• **INPUT DATA**:
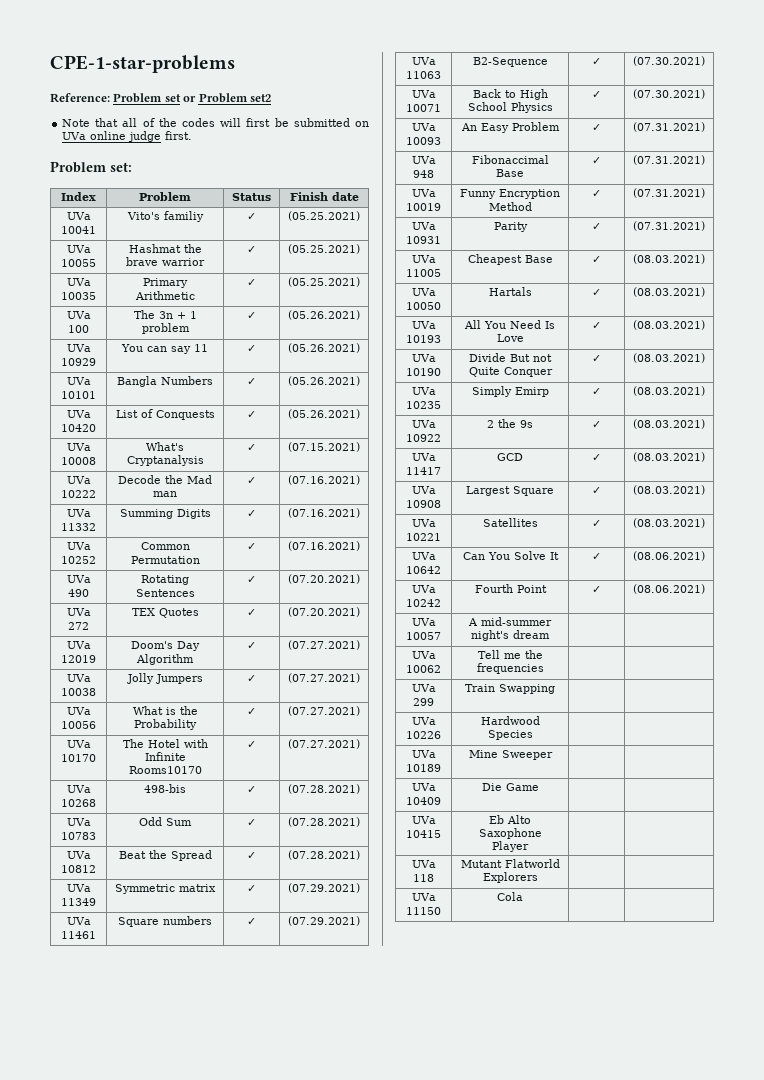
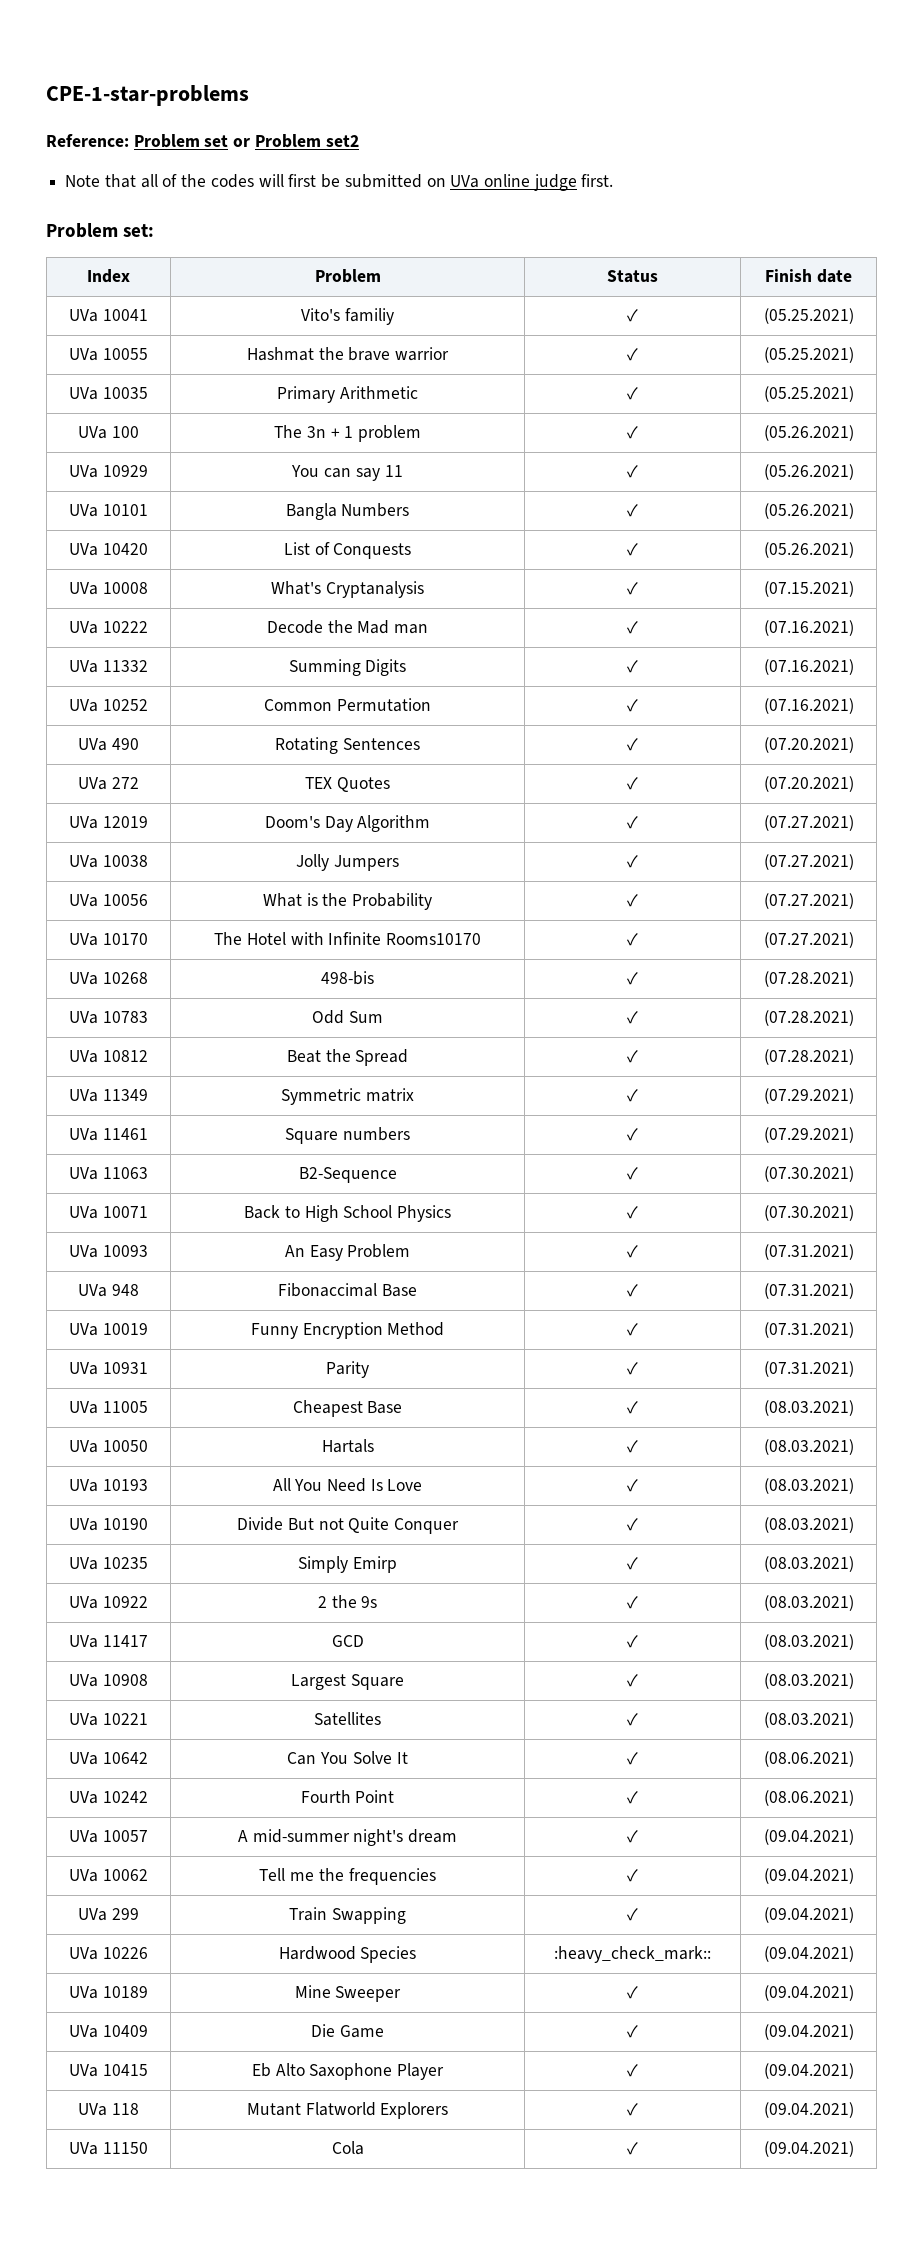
- UVa 10057 | A mid-summer night's dream | |
+ UVa 10057 | A mid-summer night's dream | ✓ | (09.04.2021)
- UVa 10062 | Tell me the frequencies | |
+ UVa 10062 | Tell me the frequencies | ✓ | (09.04.2021)
- UVa 299 | Train Swapping | |
+ UVa 299 | Train Swapping | ✓ | (09.04.2021)
- UVa 10226 | Hardwood Species | |
+ UVa 10226 | Hardwood Species | :heavy_check_mark:: | (09.04.2021)
- UVa 10189 | Mine Sweeper | |
+ UVa 10189 | Mine Sweeper | ✓ | (09.04.2021)
- UVa 10409 | Die Game | |
+ UVa 10409 | Die Game | ✓ | (09.04.2021)
- UVa 10415 | Eb Alto Saxophone Player | |
+ UVa 10415 | Eb Alto Saxophone Player | ✓ | (09.04.2021)
- UVa 118 | Mutant Flatworld Explorers | |
+ UVa 118 | Mutant Flatworld Explorers | ✓ | (09.04.2021)
- UVa 11150 | Cola | |
+ UVa 11150 | Cola | ✓ | (09.04.2021)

• **EXERCISE AIM**:
Find how many lines in the entries include the string "Sweeper", and state only the number.

• **EXERCISE RESPONSE**:
2